Pani Magdalena Paszkowska odeszła od męża tyrana. Mężczyzna znęcał się nad nią psychicznie i fizycznie. - Dochodziło do awantur, szarpanin. Był płacz, krzyki, drzwi rozwalał. Nie było wesoło - wspomina kobieta. W końcu matka zabrała swoje malutkie dzieci i z jedną walizką uciekła z domu. Przeniosła się do mieszkania ojca. Niedługo potem wykryto u niego raka i po kilku miesiącach od diagnozy zmarł.
Kobieta została sama z dwójką dzieci: obecnie 14-letnią Martyną, 17-letnim Robertem.

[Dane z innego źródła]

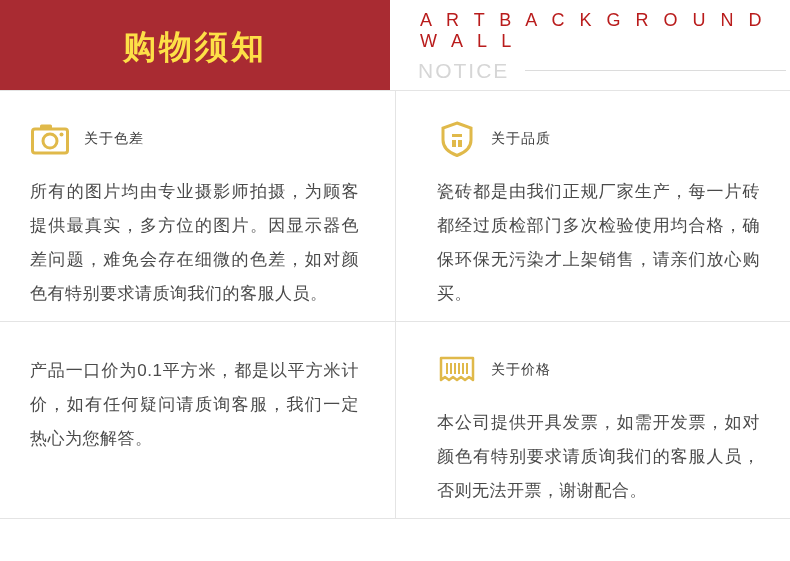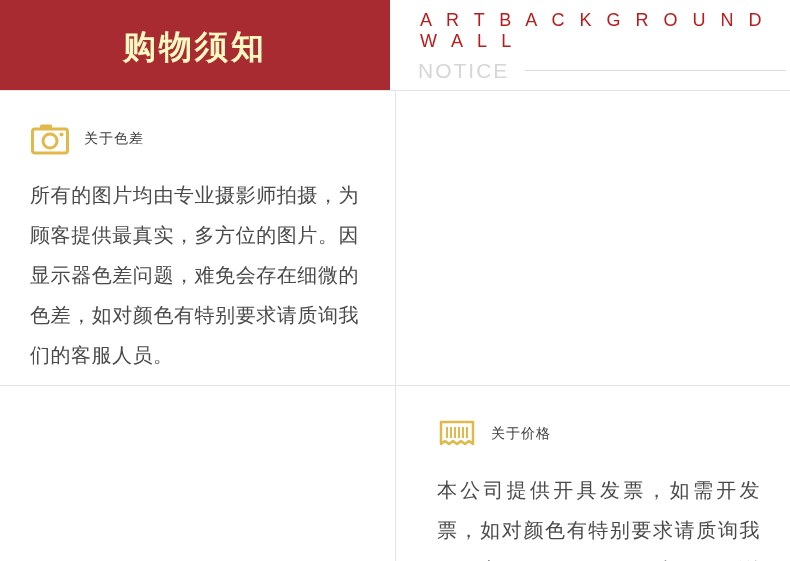"购物须知" .header-title { color: #fef9c3 -> #fde047 }
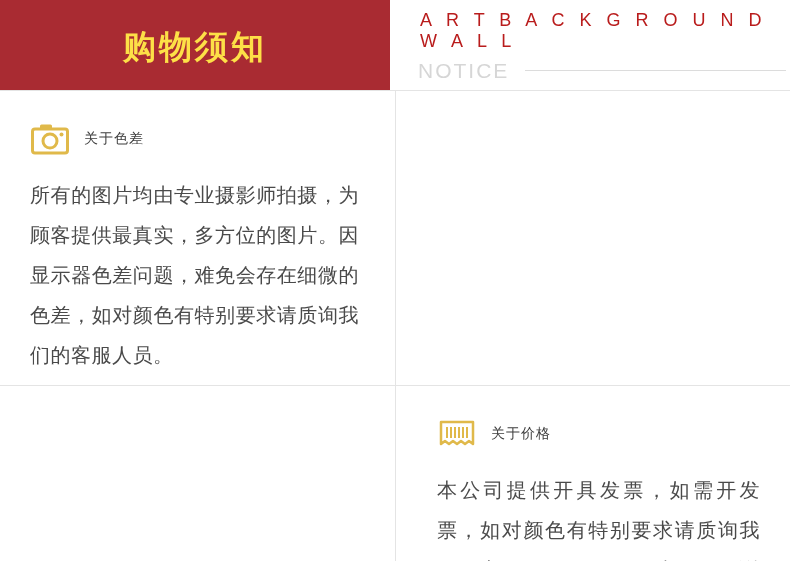"关于品质" div.cell { html: none -> <div> <div> <div> <svg> <path></path> <rect></rect> <rect></rect> <rect></rect> </svg> </div> <div>关于品质</div> </div> <div>瓷砖都是由我们正规厂家生产，每一片砖都经过质检部门多次检验使用均合格，确保环保无污染才上架销售，请亲们放心购买。</div> </div> }
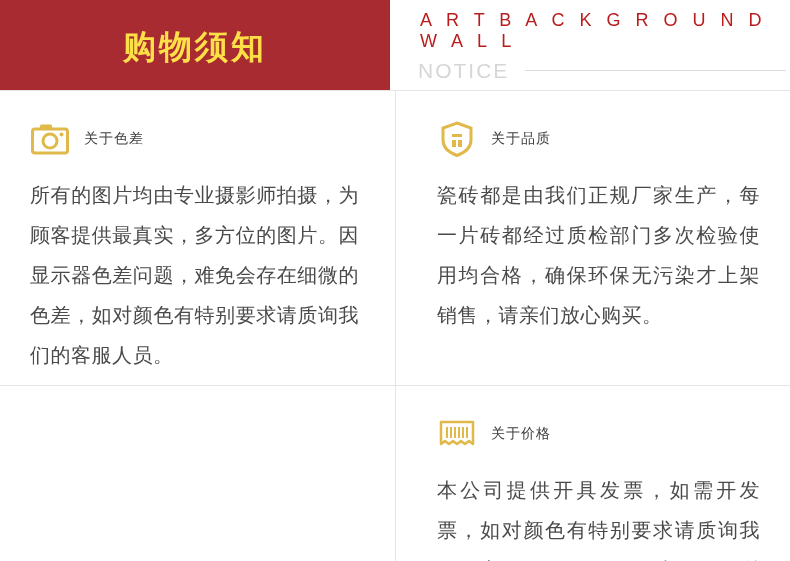"所有的图片均由专业摄影师拍摄，为顾客提供最真实，多方位的图片。因显示器色差问题，" .cell-body { font-size: 20px -> 17px }
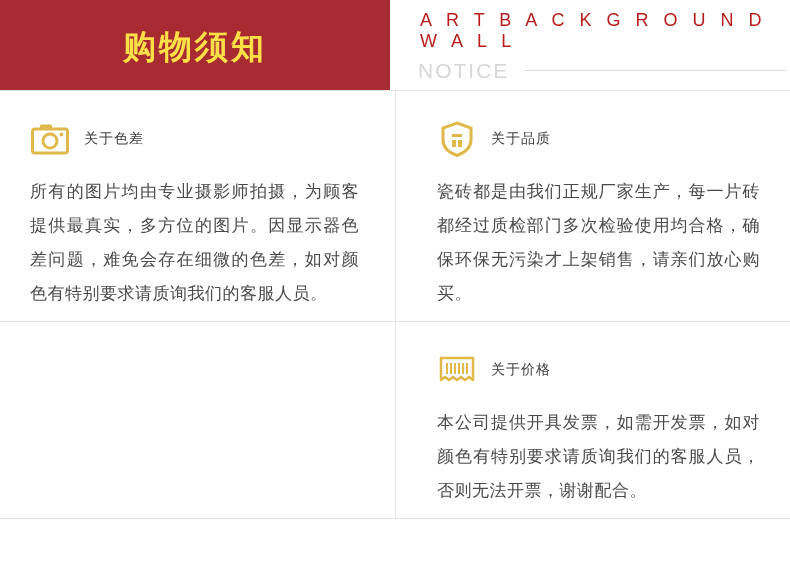"产品一口价为0.1平方米，都是以平方米计价，如有任何疑问请质询客服，我们一定热心" div.cell-body { html: none -> <div>产品一口价为0.1平方米，都是以平方米计价，如有任何疑问请质询客服，我们一定热心为您解答。</div> }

Rodzeństwo musiało się szybko usamodzielnić. Syn chodzi do technikum samochodowego i chciałby zostać mechanikiem albo kierowcą, natomiast córka uczy się i pomaga w obowiązkach domowych. - To dobre dzieci - mówi pani Magdalena.
Sen z powiek rodziny spędzały jednak fatalne warunki mieszkaniowe. W domu był grzyb i wilgoć; łazienka wyglądała jak z koszmaru, odpadał w niej sufit, a instalacja elektryczna stanowiła duże zagrożenie.
Kuchnia nie dość, że miała mikroskopijny rozmiar, to jeszcze rozpadała się w niej ściana. Pomieszczenia były w tak tragicznym stanie, że domownicy wstydzili się zapraszać kogokolwiek do środka. Jednak dzięki pomocy Katarzyny Dowbor wszystko się zmieniło.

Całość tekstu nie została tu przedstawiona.